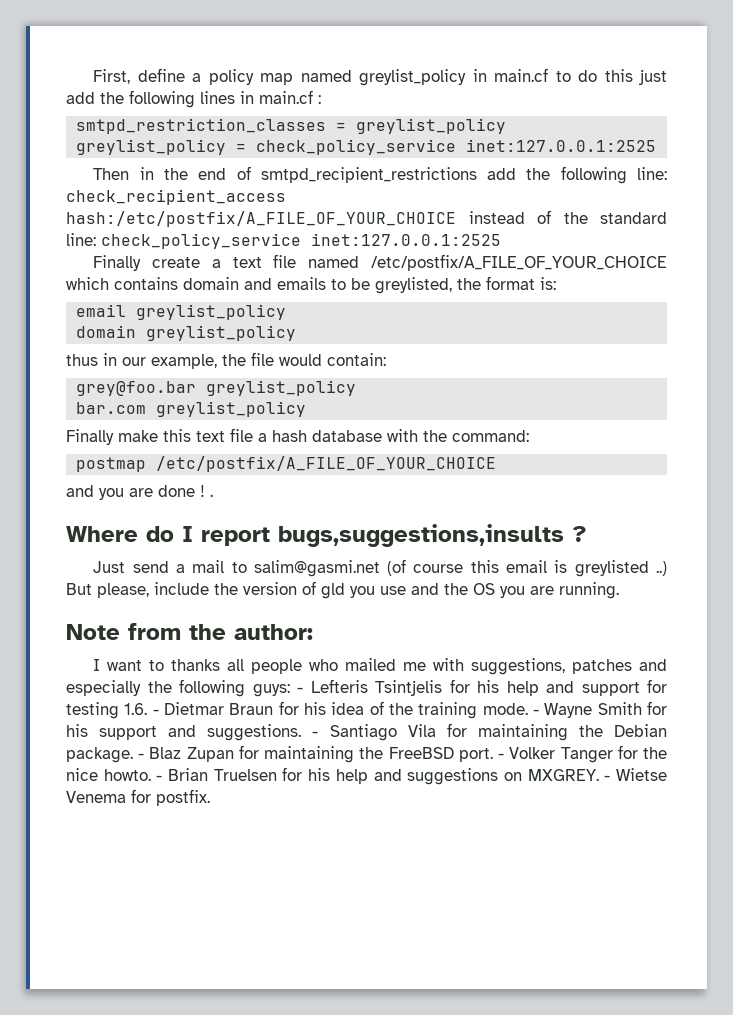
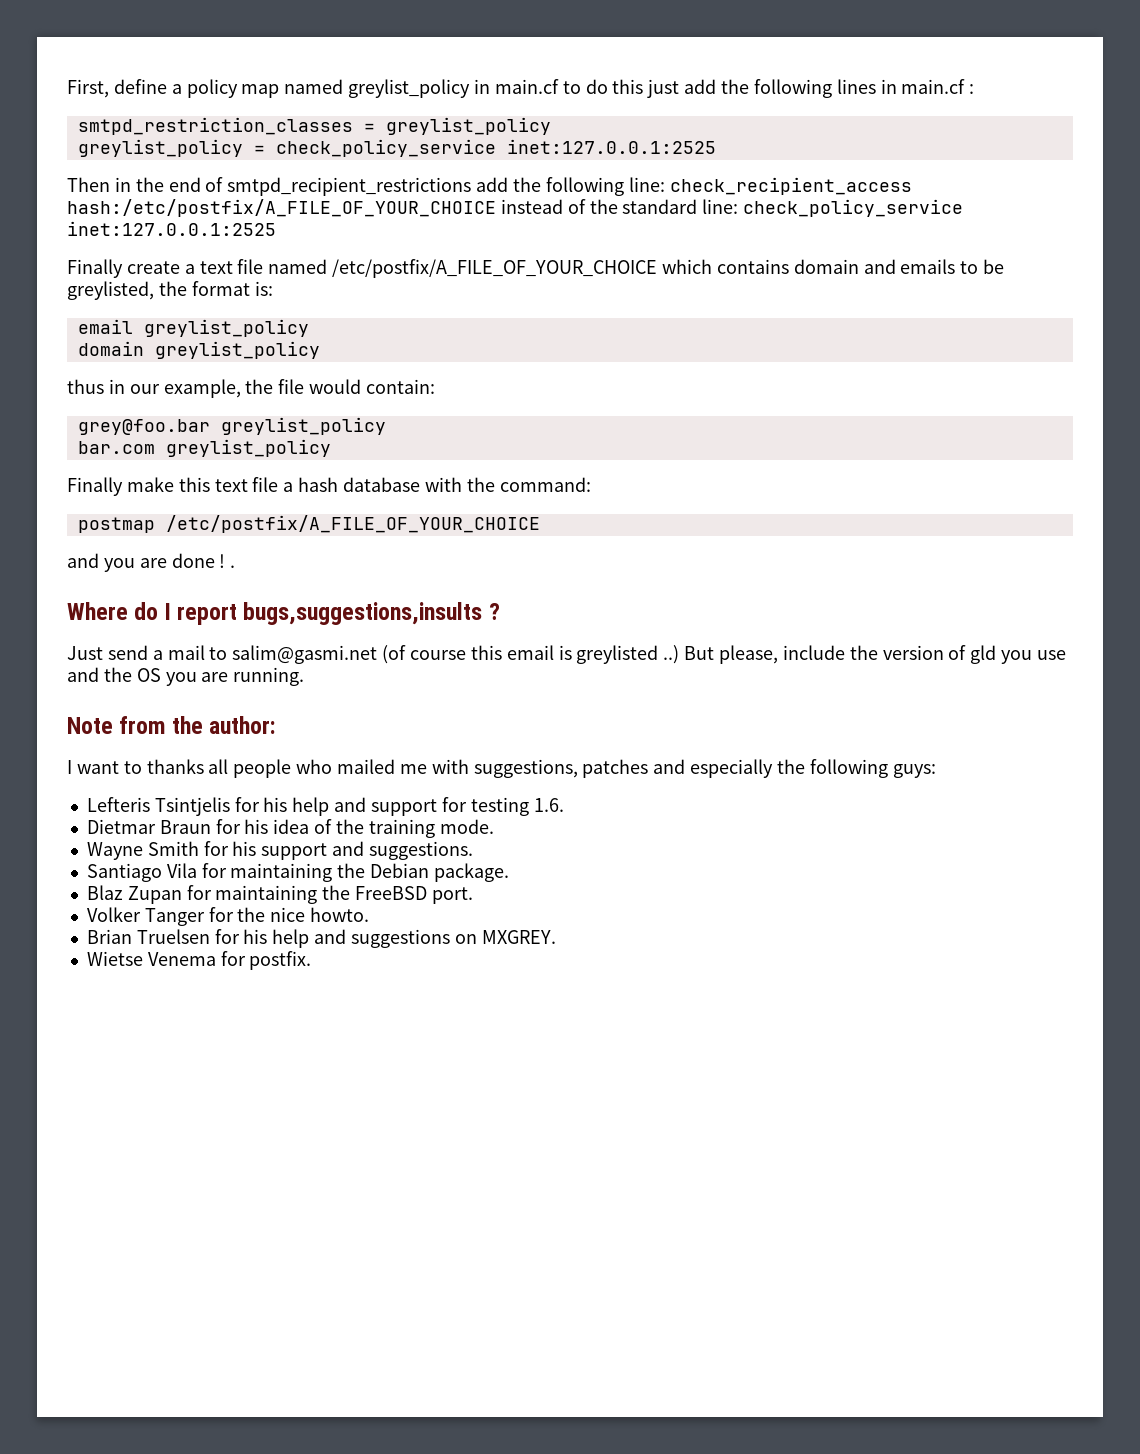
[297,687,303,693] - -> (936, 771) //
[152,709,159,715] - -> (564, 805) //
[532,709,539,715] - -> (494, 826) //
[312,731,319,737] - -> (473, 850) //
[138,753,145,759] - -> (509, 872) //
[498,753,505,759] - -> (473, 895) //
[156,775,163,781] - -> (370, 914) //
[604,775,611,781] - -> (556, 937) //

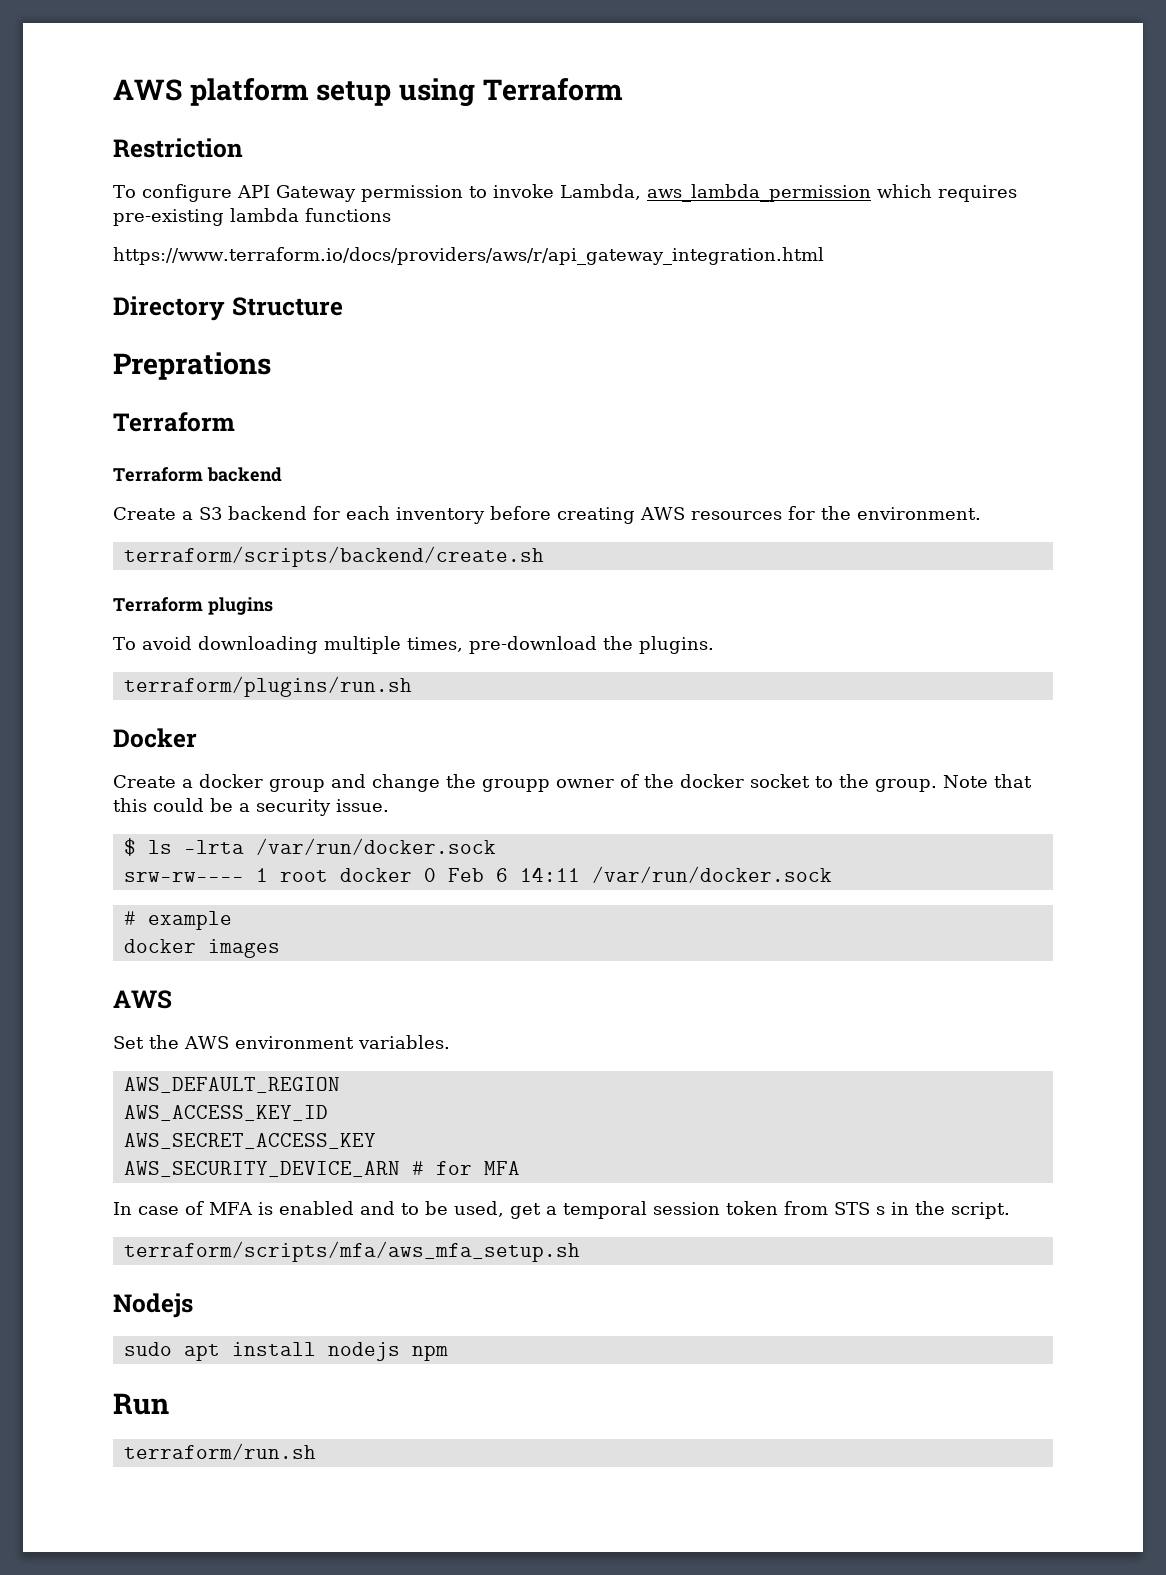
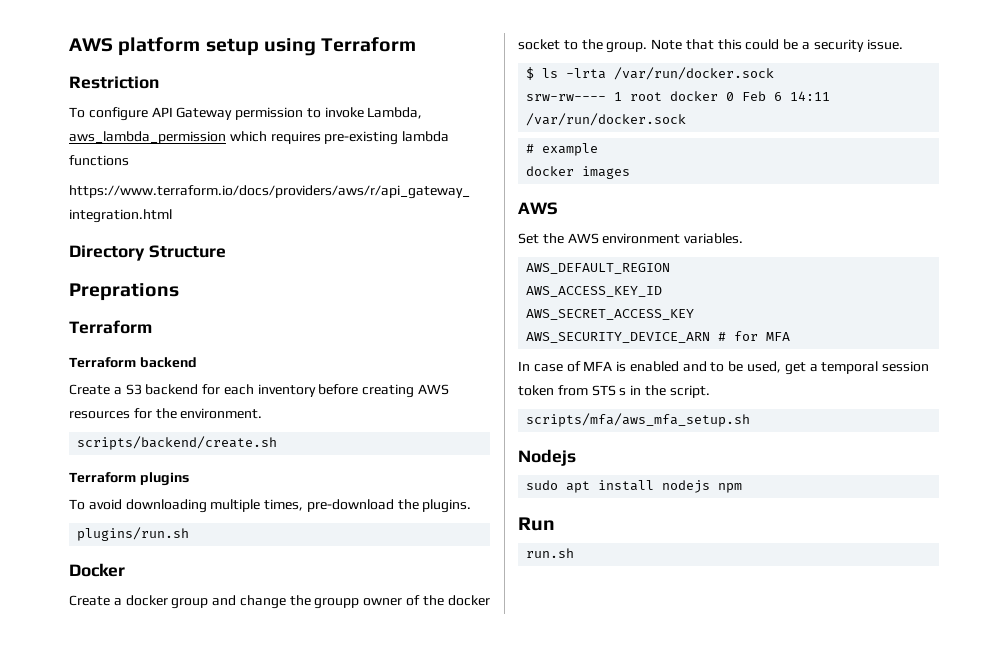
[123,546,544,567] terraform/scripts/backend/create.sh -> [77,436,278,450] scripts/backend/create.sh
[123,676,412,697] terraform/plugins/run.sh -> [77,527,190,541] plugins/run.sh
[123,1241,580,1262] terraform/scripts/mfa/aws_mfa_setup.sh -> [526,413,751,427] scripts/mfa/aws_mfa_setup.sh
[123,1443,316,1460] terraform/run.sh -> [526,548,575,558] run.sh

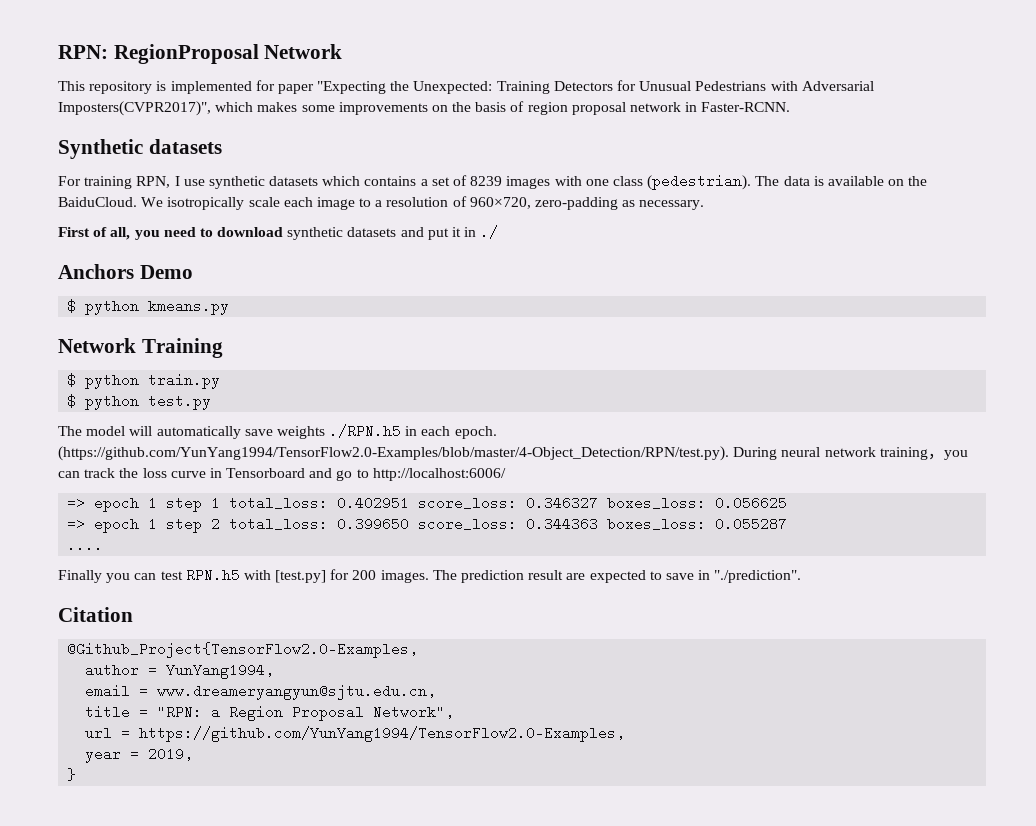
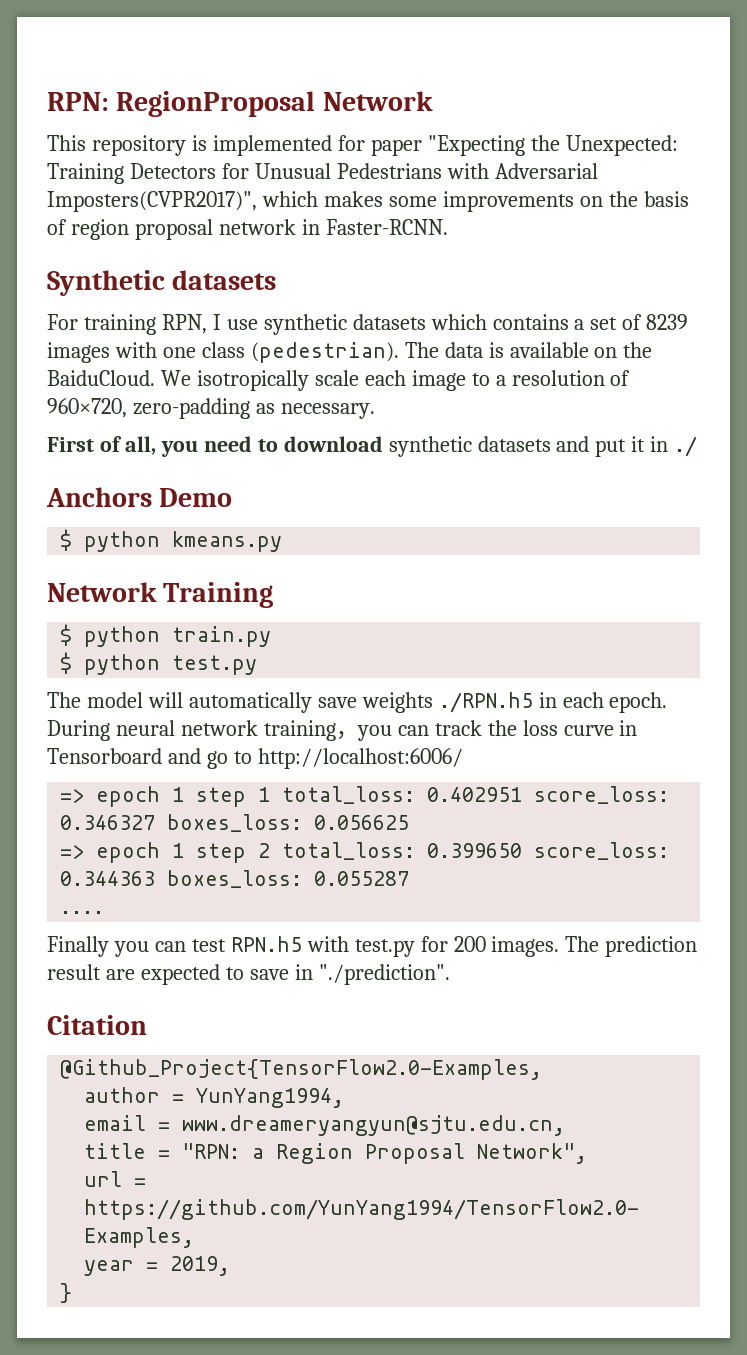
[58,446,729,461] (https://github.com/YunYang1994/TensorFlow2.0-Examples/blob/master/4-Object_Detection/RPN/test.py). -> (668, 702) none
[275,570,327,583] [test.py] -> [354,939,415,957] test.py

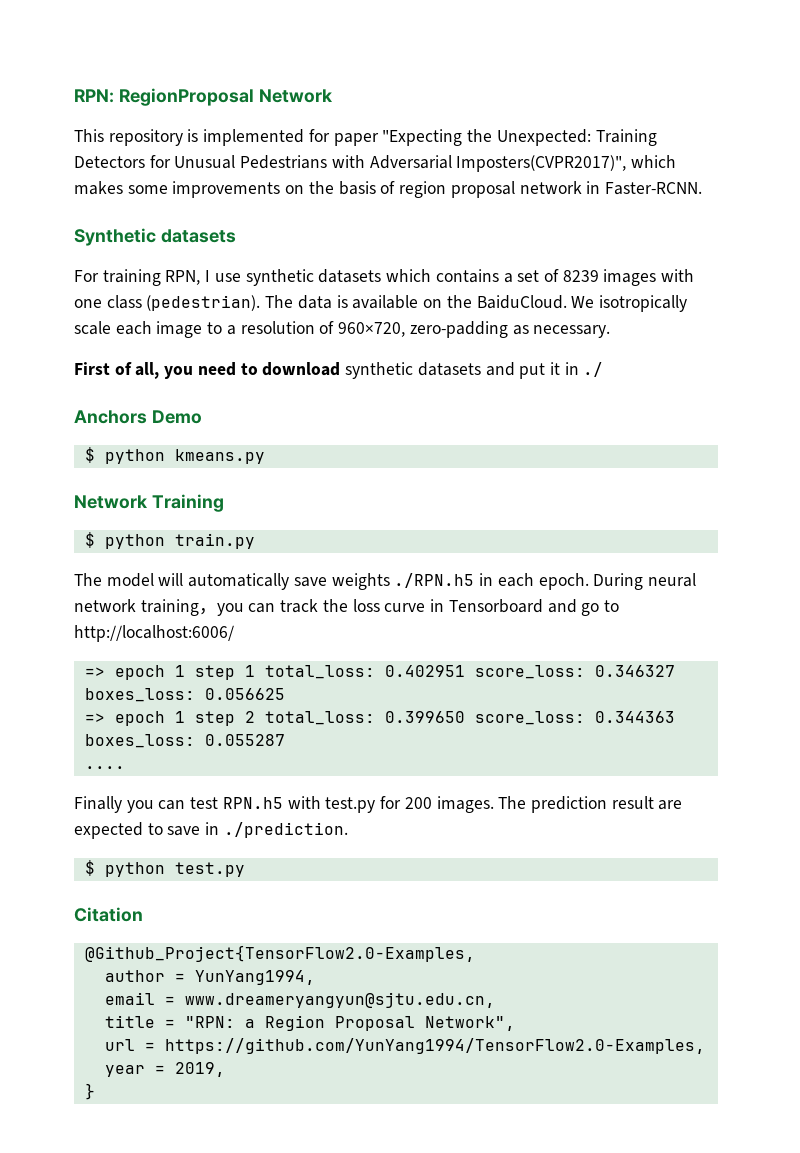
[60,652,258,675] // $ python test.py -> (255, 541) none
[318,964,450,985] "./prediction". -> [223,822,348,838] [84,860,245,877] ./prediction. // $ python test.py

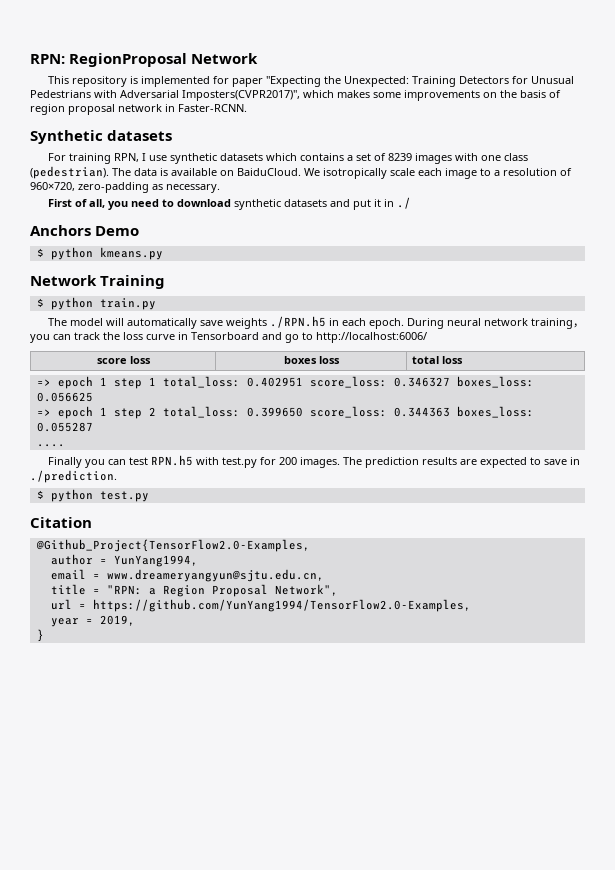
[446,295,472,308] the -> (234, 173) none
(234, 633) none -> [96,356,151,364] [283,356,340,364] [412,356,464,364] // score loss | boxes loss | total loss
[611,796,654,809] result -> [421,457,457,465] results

§ §

What to do: Copy word for word only the lines above from the one with "[604,775,611,781] - -> (556, 937) //" through the one with "[123,1443,316,1460] terraform/run.sh ->". Leave pictures out.

Task answer:
[604,775,611,781] - -> (556, 937) //

[123,546,544,567] terraform/scripts/backend/create.sh -> [77,436,278,450] scripts/backend/create.sh
[123,676,412,697] terraform/plugins/run.sh -> [77,527,190,541] plugins/run.sh
[123,1241,580,1262] terraform/scripts/mfa/aws_mfa_setup.sh -> [526,413,751,427] scripts/mfa/aws_mfa_setup.sh
[123,1443,316,1460] terraform/run.sh -> [526,548,575,558] run.sh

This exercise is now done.